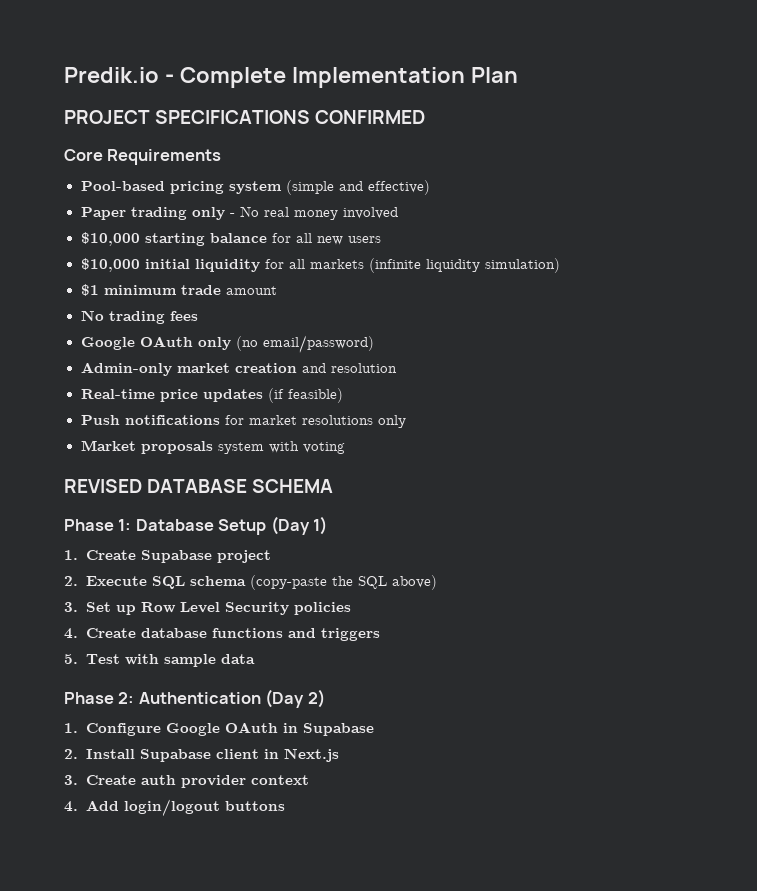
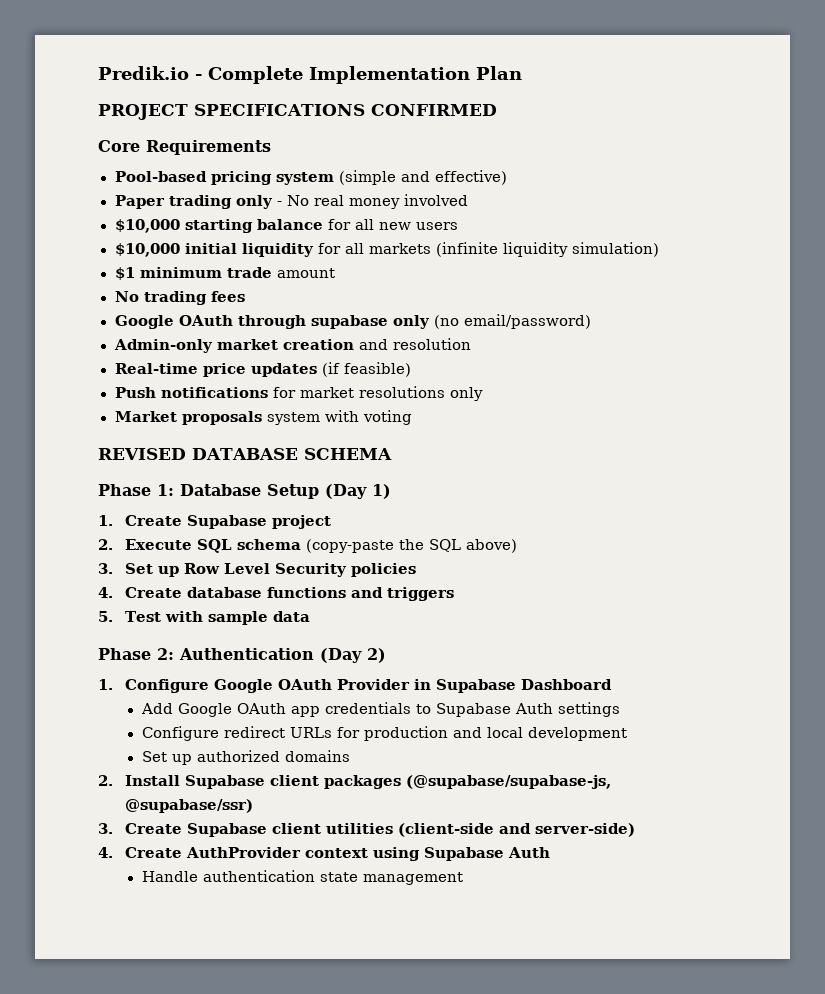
- Google OAuth only (no email/password)
+ Google OAuth through supabase only (no email/password)
- 1. Configure Google OAuth in Supabase
+ 1. Configure Google OAuth Provider in Supabase Dashboard
+ Add Google OAuth app credentials to Supabase Auth settings
+ Configure redirect URLs for production and local development
+ Set up authorized domains
- 2. Install Supabase client in Next.js
+ 2. Install Supabase client packages (@supabase/supabase-js, @supabase/ssr)
- 3. Create auth provider context
- 4. Add login/logout buttons
+ 3. Create Supabase client utilities (client-side and server-side)
+ 4. Create AuthProvider context using Supabase Auth
+ Handle authentication state management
━━━━━━━━━━
**What this task involves:** Check each line of the entries above for the string "OAuth", and return those that contain it.

**Reply to the task:**
- Google OAuth only (no email/password)
+ Google OAuth through supabase only (no email/password)
- 1. Configure Google OAuth in Supabase
+ 1. Configure Google OAuth Provider in Supabase Dashboard
+ Add Google OAuth app credentials to Supabase Auth settings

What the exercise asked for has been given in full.